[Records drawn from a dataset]

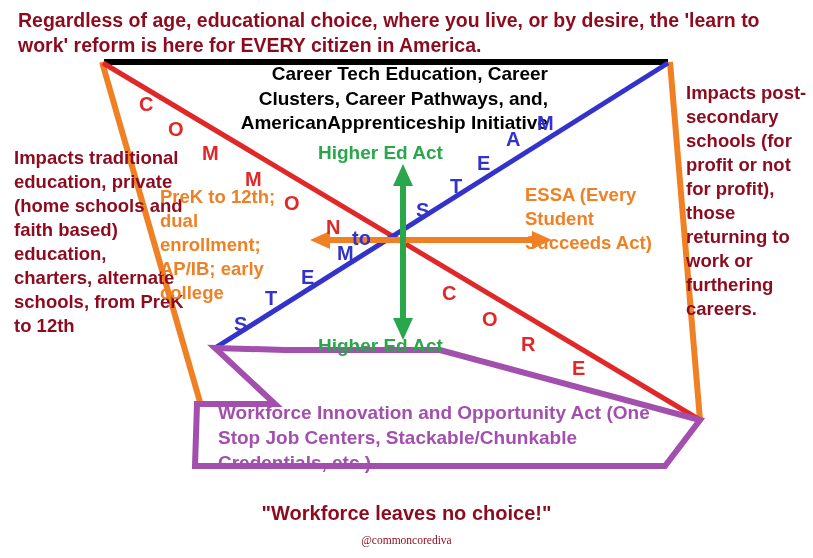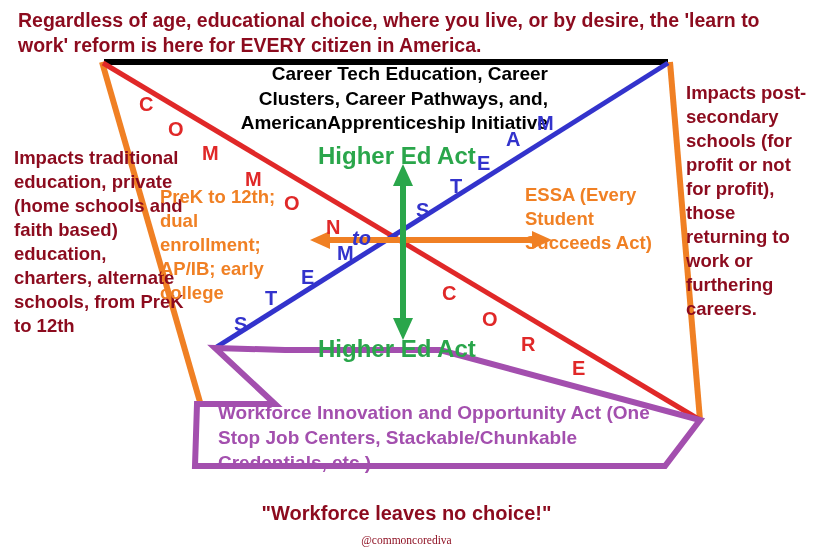--- a/index.html
+++ b/index.html
@@ -51,7 +51,7 @@
     color:#8c0b1e;font-size:11.5px;font-weight:normal;
     font-family:Liberation Serif, serif;
   }
-  .green-lbl{color:#2aa64b;font-size:24px;font-weight:bold;position:absolute;}
+  .green-lbl{color:#2aa64b;font-size:19px;font-weight:bold;position:absolute;}
   .g-top{left:318px;top:142px;}
   .g-bot{left:318px;top:335px;}
 

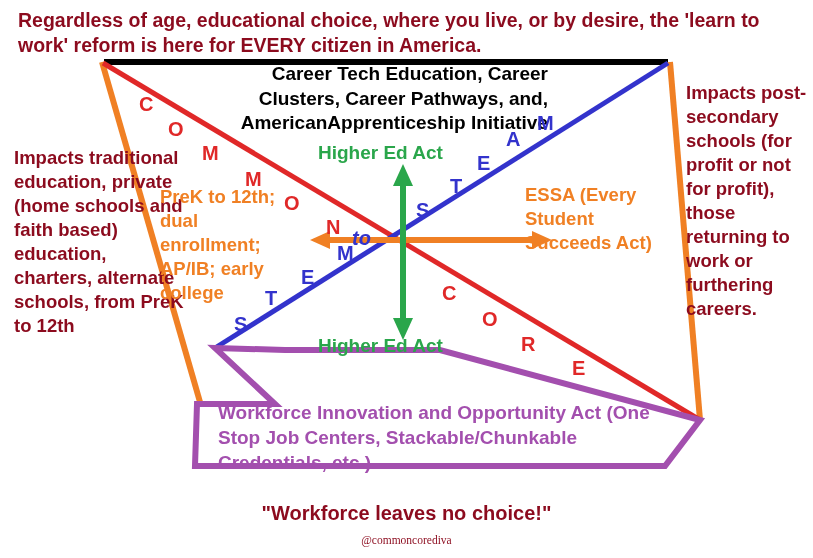--- a/index.html
+++ b/index.html
@@ -58,7 +58,7 @@
   .letter{position:absolute;font-weight:bold;font-size:20px;}
   .red-letter{color:#e02828;}
   .blue-letter{color:#3333cc;}
-  .center-to{position:absolute;color:#3333cc;font-weight:bold;font-size:20px;left:352px;top:227px;font-style:italic;}
+  .center-to{position:absolute;color:#3333cc;font-weight:bold;font-size:20px;left:352px;top:227px;}
 </style>
 </head>
 <body>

(ASSIGNMENT):
Reproduce the records above exactly, excluding every picture.

(PROBLEM SOLUTION):
--- a/index.html
+++ b/index.html
@@ -51,7 +51,7 @@
     color:#8c0b1e;font-size:11.5px;font-weight:normal;
     font-family:Liberation Serif, serif;
   }
-  .green-lbl{color:#2aa64b;font-size:24px;font-weight:bold;position:absolute;}
+  .green-lbl{color:#2aa64b;font-size:19px;font-weight:bold;position:absolute;}
   .g-top{left:318px;top:142px;}
   .g-bot{left:318px;top:335px;}
 

--- a/index.html
+++ b/index.html
@@ -58,7 +58,7 @@
   .letter{position:absolute;font-weight:bold;font-size:20px;}
   .red-letter{color:#e02828;}
   .blue-letter{color:#3333cc;}
-  .center-to{position:absolute;color:#3333cc;font-weight:bold;font-size:20px;left:352px;top:227px;font-style:italic;}
+  .center-to{position:absolute;color:#3333cc;font-weight:bold;font-size:20px;left:352px;top:227px;}
 </style>
 </head>
 <body>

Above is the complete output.